━━ Task inputs

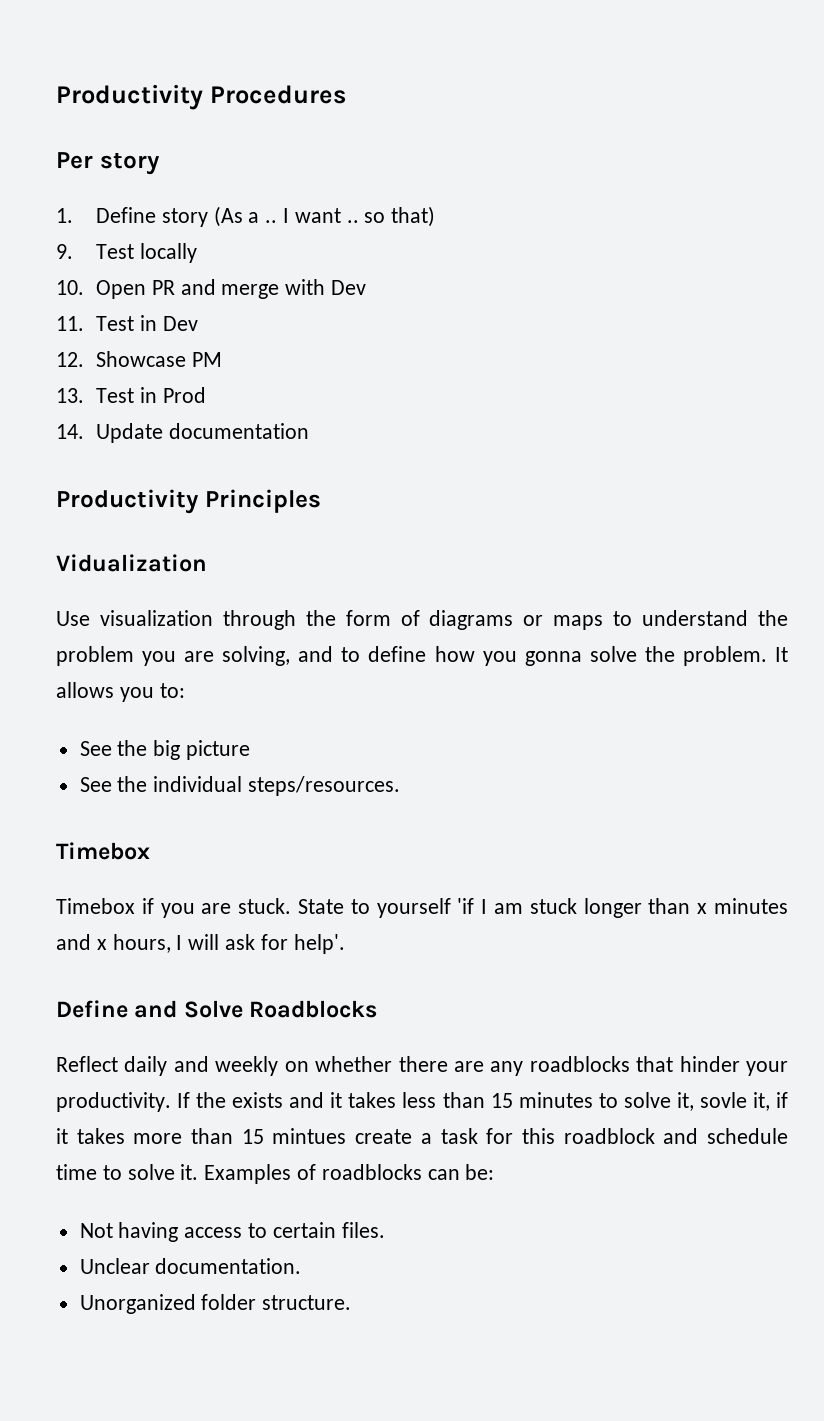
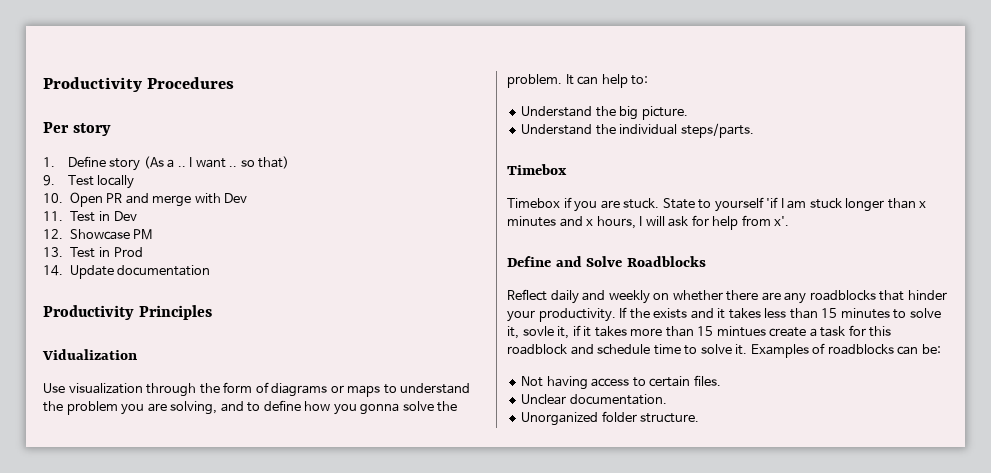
- It allows you to:
+ It can help to:
- See the big picture
- See the individual steps/resources.
+ Understand the big picture.
+ Understand the individual steps/parts.
- State to yourself 'if I am stuck longer than x minutes and x hours, I will ask for help'.
+ State to yourself 'if I am stuck longer than x minutes and x hours, I will ask for help from x'.

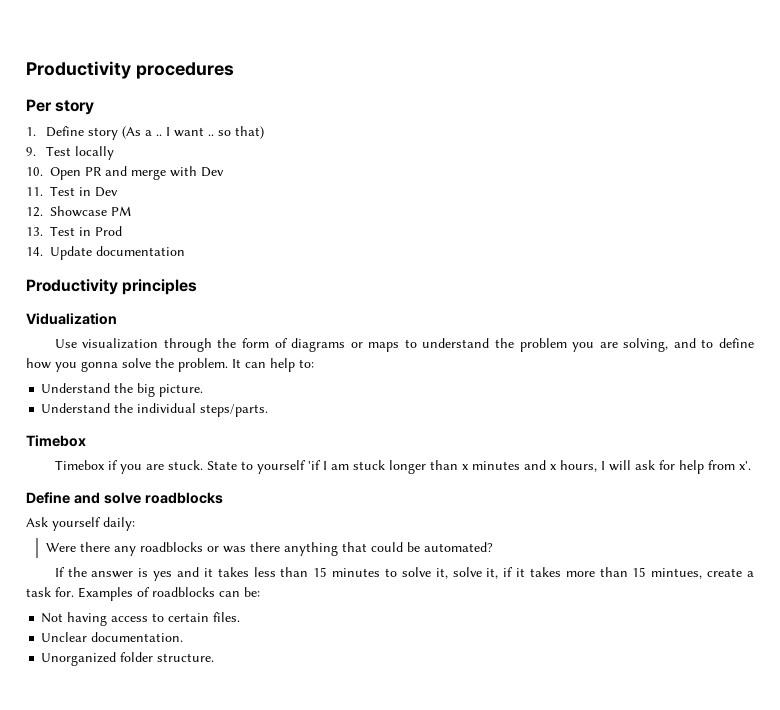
- Productivity Procedures
+ Productivity procedures
- Productivity Principles
+ Productivity principles
- Define and Solve Roadblocks
- Reflect daily and weekly on whether there are any roadblocks that hinder your productivity. If the exists and it takes less than 15 minutes to solve it, sovle it, if it takes more than 15 mintues create a task for this roadblock and schedule time to solve it.
+ Define and solve roadblocks
+ Ask yourself daily:
+ Were there any roadblocks or was there anything that could be automated?
+ If the answer is yes and it takes less than 15 minutes to solve it, solve it, if it takes more than 15 mintues, create a task for.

━━━━

**Task description:** Restate the listing word for word and drop the pictures.

**Reply:**
- It allows you to:
+ It can help to:
- See the big picture
- See the individual steps/resources.
+ Understand the big picture.
+ Understand the individual steps/parts.
- State to yourself 'if I am stuck longer than x minutes and x hours, I will ask for help'.
+ State to yourself 'if I am stuck longer than x minutes and x hours, I will ask for help from x'.

- Productivity Procedures
+ Productivity procedures
- Productivity Principles
+ Productivity principles
- Define and Solve Roadblocks
- Reflect daily and weekly on whether there are any roadblocks that hinder your productivity. If the exists and it takes less than 15 minutes to solve it, sovle it, if it takes more than 15 mintues create a task for this roadblock and schedule time to solve it.
+ Define and solve roadblocks
+ Ask yourself daily:
+ Were there any roadblocks or was there anything that could be automated?
+ If the answer is yes and it takes less than 15 minutes to solve it, solve it, if it takes more than 15 mintues, create a task for.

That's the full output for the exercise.